Diffusion-based image generation models have advanced rapidly but pose a safety risk due to their potential to generate Not-Safe-For-Work (NSFW) content. Existing NSFW detection methods mainly operate either before or after image generation. Pre-generation methods rely on text prompts and struggle with the gap between prompt safety and image safety. Post-generation methods apply classifiers to final outputs, but they are poorly suited to intermediate noisy images. To address this, we introduce FlowGuard, a cross-model in-generation detection framework that inspects intermediate denoising steps. This is particularly challenging in latent diffusion, where early-stage noise obscures visual signals. FlowGuard employs a novel linear approximation for latent decoding and leverages a curriculum learning approach to stabilize training.

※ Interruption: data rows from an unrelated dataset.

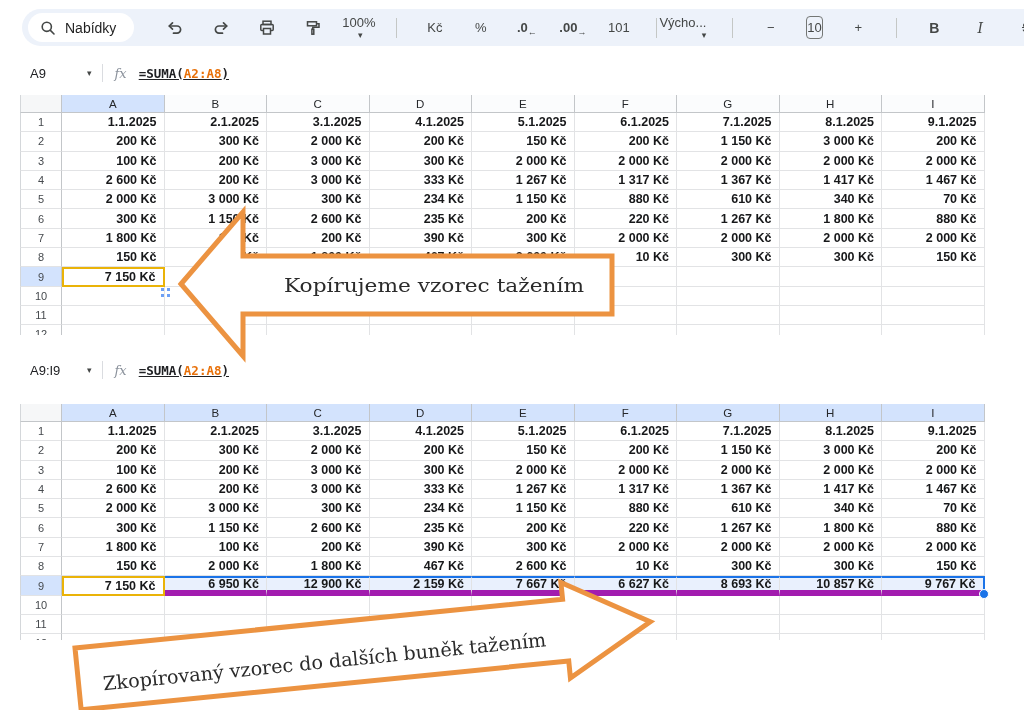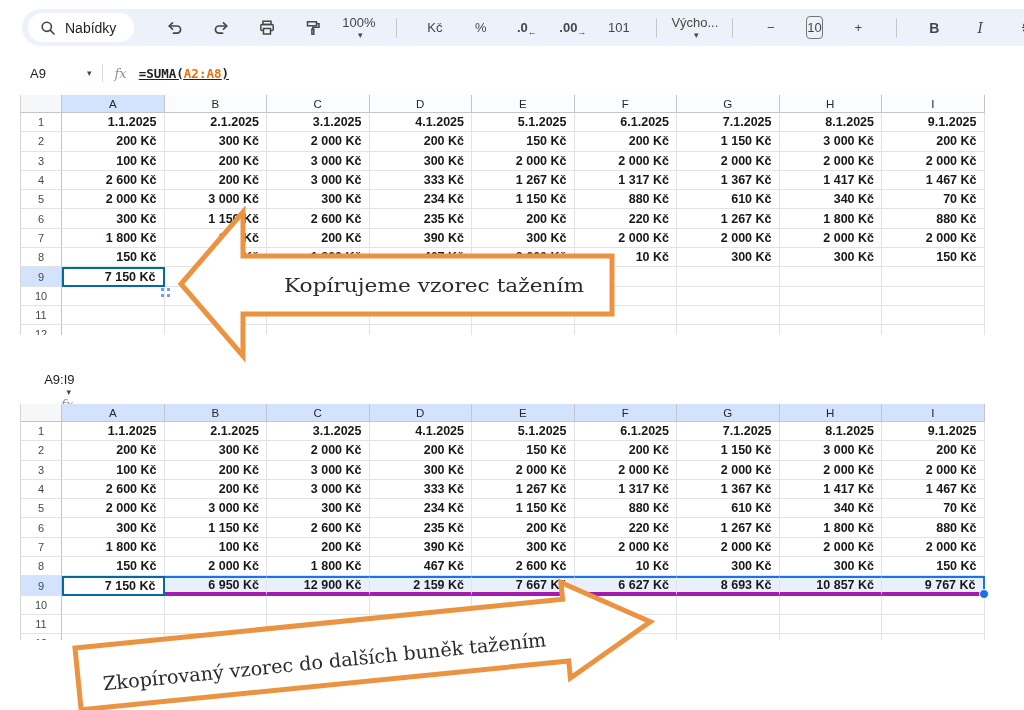--- a/index.html
+++ b/index.html
@@ -121,7 +121,7 @@
         <span>101</span>
       </div>
     <div class="tsep"></div>
-    <div class="tbtn" style="padding:0 2px;">
+    <div class="tbtn" style="padding:0 2px;align-items:flex-end;">
       <span>Výcho...</span>
       <span class="caret">▾</span>
     </div>

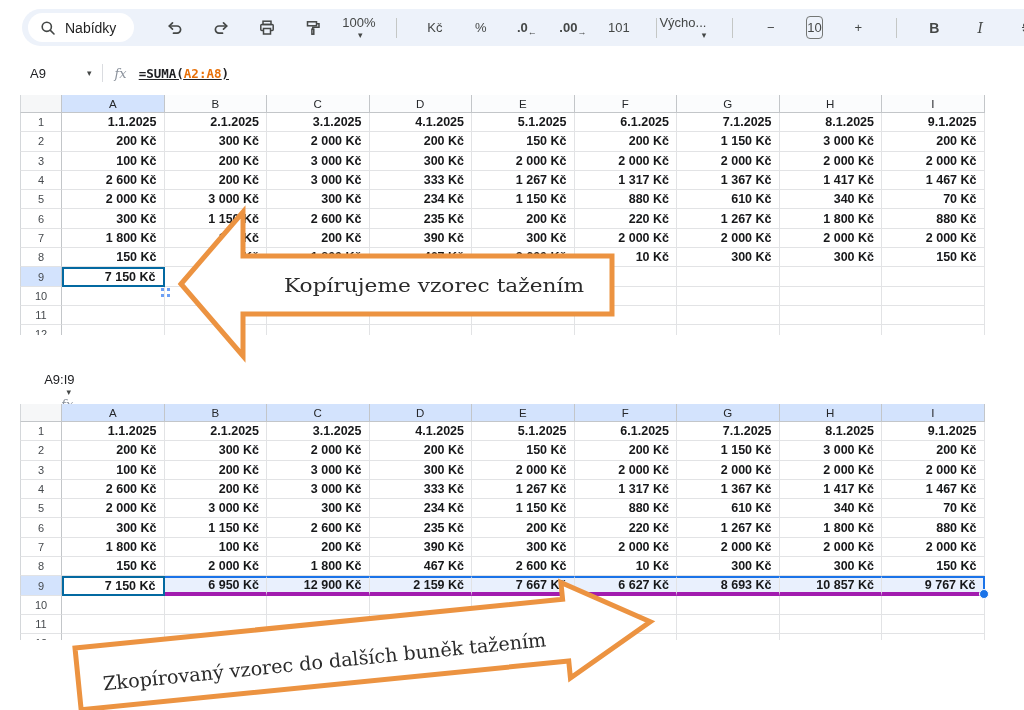--- a/index.html
+++ b/index.html
@@ -51,7 +51,7 @@
   .cell { width:102.5px; flex:none; border-right:1px solid #e2e3e5; border-bottom:1px solid #e2e3e5; font-size:12.5px; font-weight:700; color:#17181a; display:flex; align-items:center; justify-content:flex-end; padding-right:7px; background:#fff; }
   .cell.rsel { background:#e9f0fd; border-top:2px solid #1a73e8; border-bottom:4px solid #a21caf; }
   .cell.rlast { border-right:2px solid #1a73e8; }
-  .cell.active { border:2px solid #0369a1; background:#fff; }
+  .cell.active { border:2px solid #eab308; background:#fff; }
   
   .crosshair { position:absolute; left:161px; top:288px; width:3px; height:3px; background:#6ea0f5; box-shadow:6px 0 0 0 #6ea0f5, 0 6px 0 0 #6ea0f5, 6px 6px 0 0 #6ea0f5; z-index:4; }
   .fill-handle { position:absolute; left:979px; top:589px; width:10px; height:10px; border-radius:50%; background:#1a73e8; border:1px solid #fff; z-index:4; }

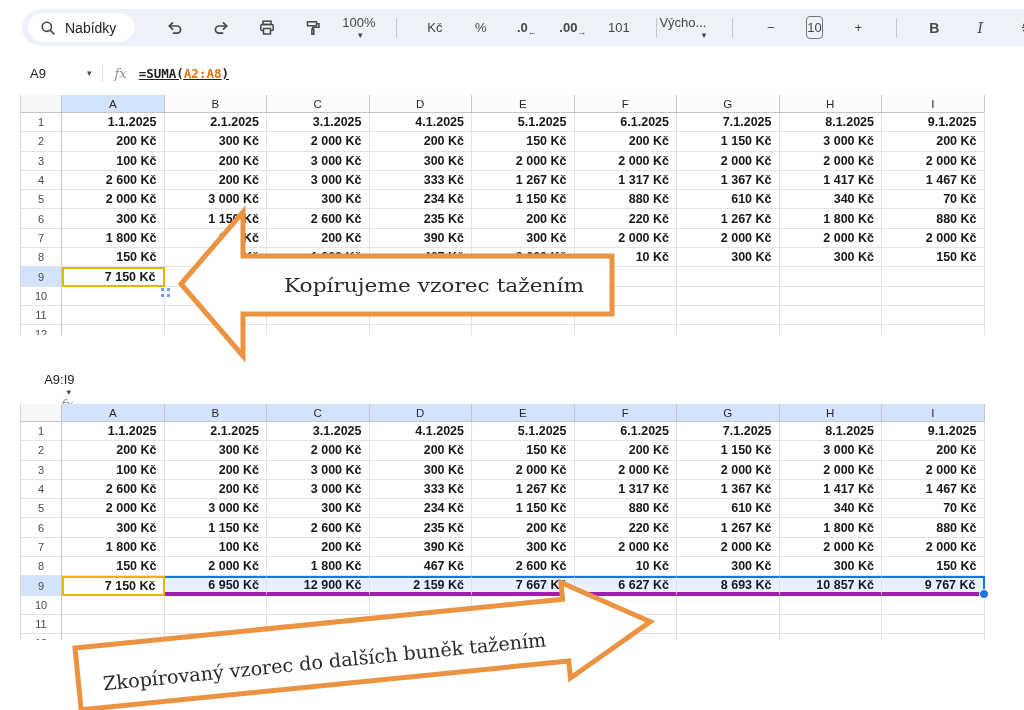--- a/index.html
+++ b/index.html
@@ -347,7 +347,7 @@
       </div>
     </div>
 
-  <div class="fbar" style="top:372px;flex-direction:column;">
+  <div class="fbar" style="top:356px;">
     <span class="nbox">A9:I9</span>
     <span class="caret">▾</span>
     <span class="fsep"></span>

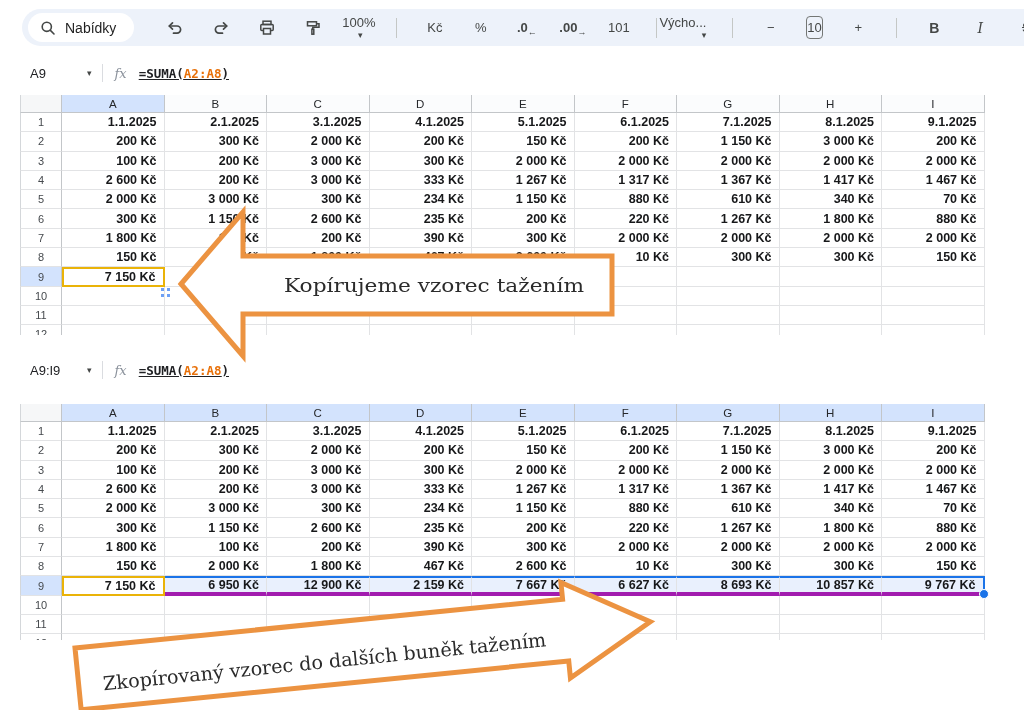--- a/index.html
+++ b/index.html
@@ -49,7 +49,7 @@
   .ch { width:102.5px; flex:none; border-right:1px solid #c3c6c9; border-bottom:1px solid #c3c6c9; background:#fbfcfd; font-size:11.5px; color:#26282b; display:flex; align-items:center; justify-content:center; }
   .hl { background:#d3e3fd !important; }
   .cell { width:102.5px; flex:none; border-right:1px solid #e2e3e5; border-bottom:1px solid #e2e3e5; font-size:12.5px; font-weight:700; color:#17181a; display:flex; align-items:center; justify-content:flex-end; padding-right:7px; background:#fff; }
-  .cell.rsel { background:#e9f0fd; border-top:2px solid #1a73e8; border-bottom:4px solid #a21caf; }
+  .cell.rsel { background:#e9f0fd; border-top:2px solid #1a73e8; border-bottom:6px solid #a21caf; }
   .cell.rlast { border-right:2px solid #1a73e8; }
   .cell.active { border:2px solid #eab308; background:#fff; }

By detecting unsafe content early, FlowGuard reduces unnecessary diffusion steps to cut computational costs. Our cross-model benchmark spanning nine diffusion-based backbones shows the effectiveness of FlowGuard for in-generation NSFW detection in both in-distribution and out-of-distribution settings, outperforming existing methods by over 30% in F1 score while delivering transformative efficiency gains, including slashing peak GPU memory demand by over 97% and projection time from 8.1 seconds to 0.2 seconds compared to standard VAE decoding.